I'd give them the option of final prints - either RC or Fiber.

For those that choose RC, the digital copy would be repaired, restored, colored, and whatever else needed to be done and burned onto a CD. Then I'd have an RC print made and give both the CD and the print to the client.

If the client had chosen to have a Fiber print, I'd go through all of the above except for any coloring, and I'd shoot a 4x5 neg of the RC print. I'd make a Fibre print from the neg and do any necessary coloring by hand.

I'm hoping eventually to be able to offer that kind of service, with both methods available.

I have to agree with Vikki on a lot of points. I have found that the average "Joe on the street" who comes to me just wants a new print at a reasonable price. My minimum charge for a basic repair starts at $40.00. My max, for a completely disasterous repair, is $150.00. For that amount, my clients get the necessary digital work, a CD of the final work, and an 8x10 RC print.
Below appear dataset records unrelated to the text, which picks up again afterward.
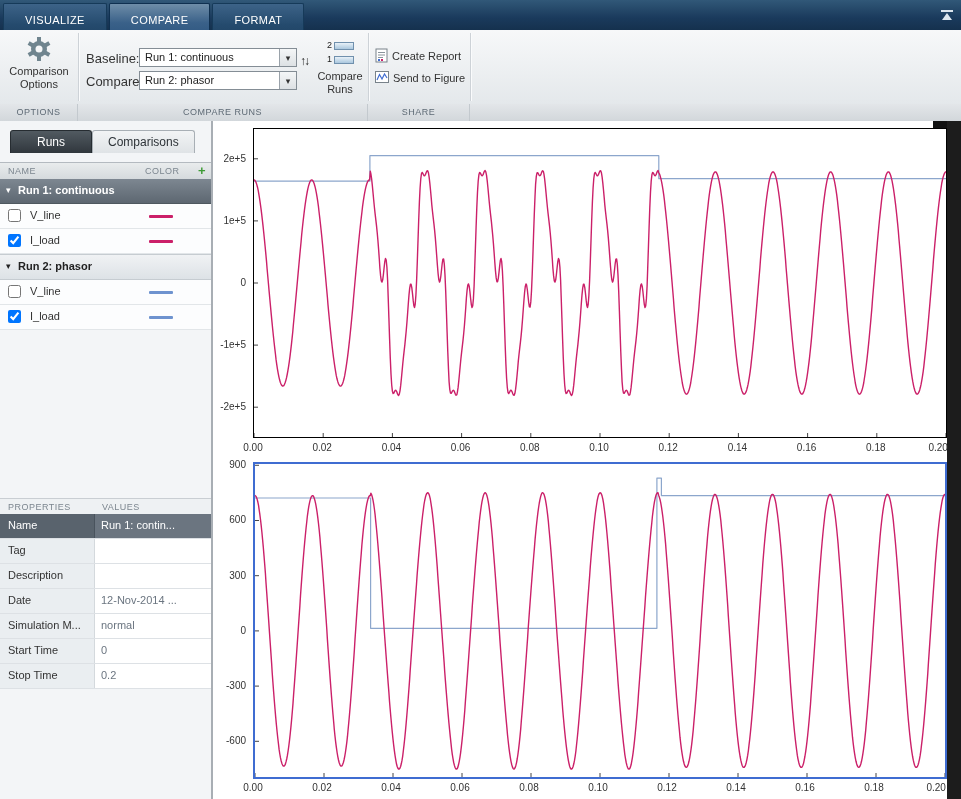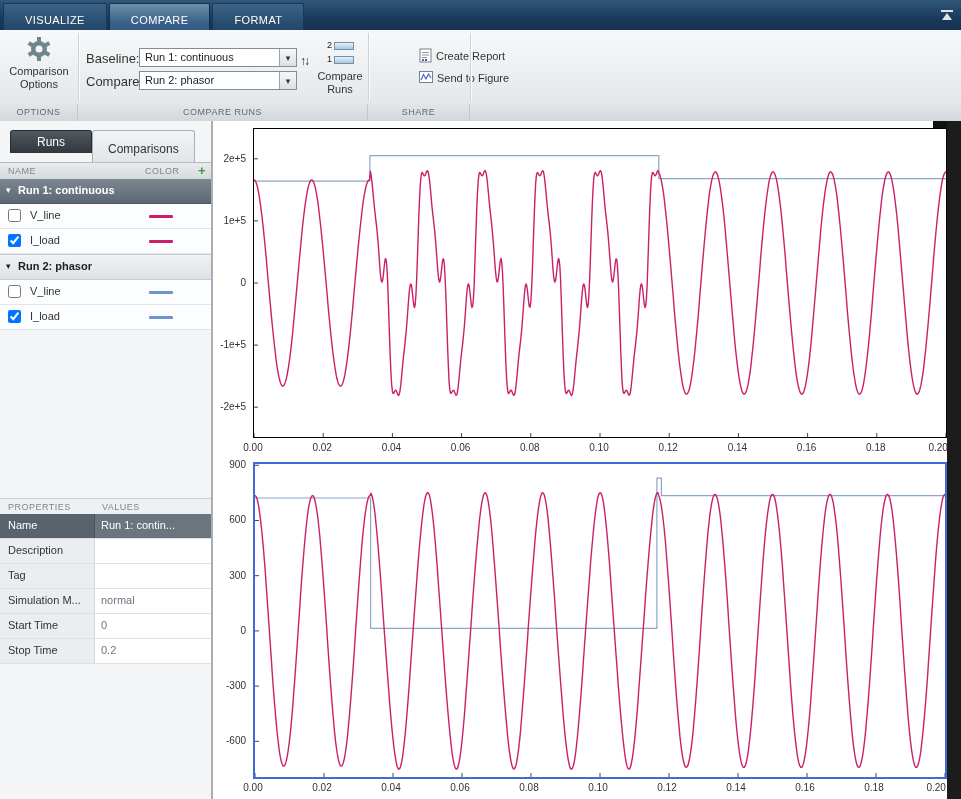"Create Report" .share-btn { margin-left: 44px -> none }
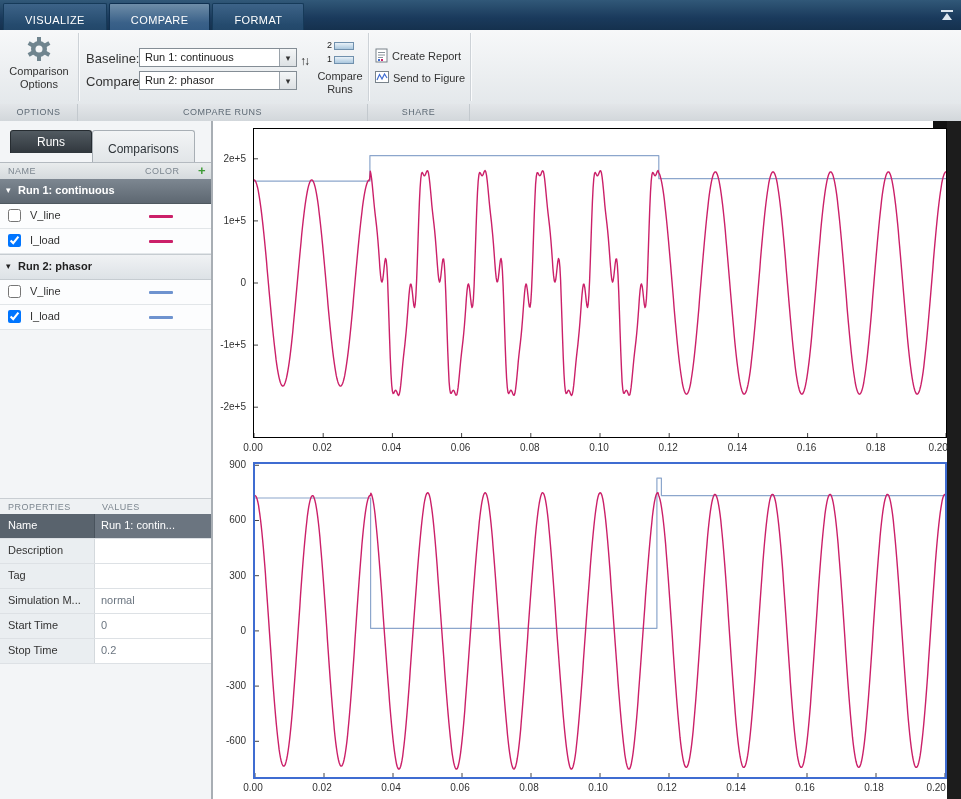"Comparisons" .rtab { padding: 7px 15px -> 0 15px }
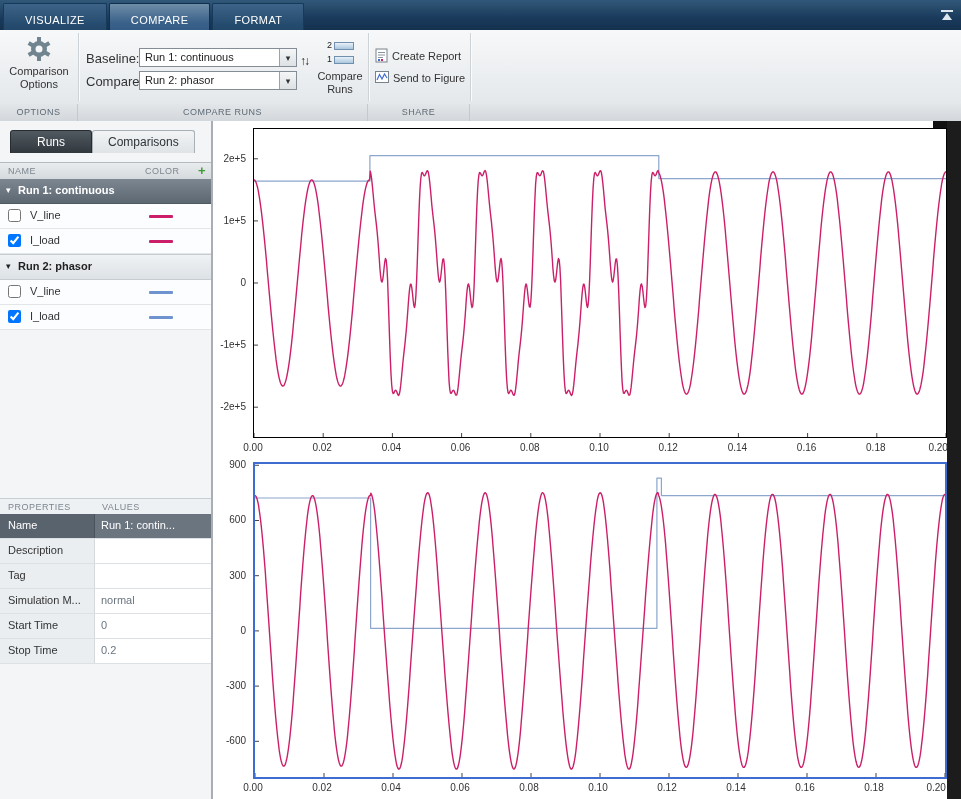"Description" div.prow { order: before "Tag" -> after "Tag" }
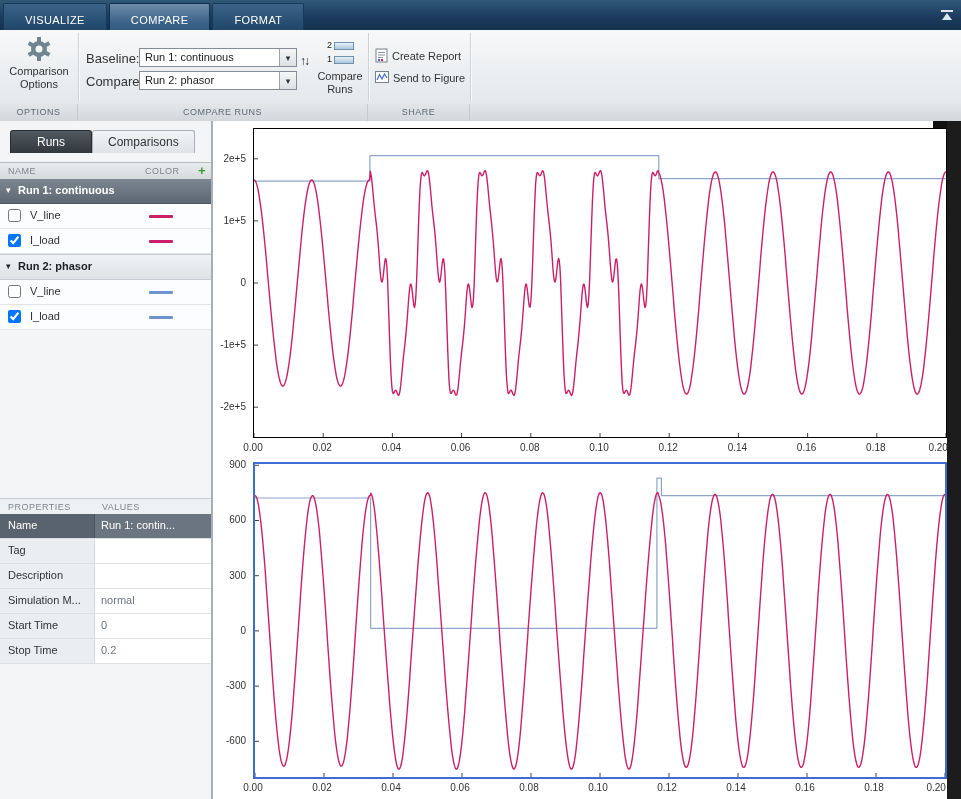"Date" div.prow { html: none -> <div> <div>Date</div> <div>12-Nov-2014 ...</div> </div> }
For the amount of work I put into a repair, I think that's fairly reasonable. But, I've had a lot of clients get that "you gotta be kidding" look on their faces when I tell them what the cost is. I've asked a few of them what they had in mind as a budget for the work, and have been told more than once that they thought it was only going to be something like $5-$10.

I think if a client is knowledgable about photography and old prints, they can really appreciate the benefit of a good, archival, fiber print that has been made using traditional methods. I don't think most average people have the kind of background that will let them appreciate that, and consider nothing more than the final cost to them and whether it will last for THEIR lifetime... For those people, offering an RC print makes sense to me.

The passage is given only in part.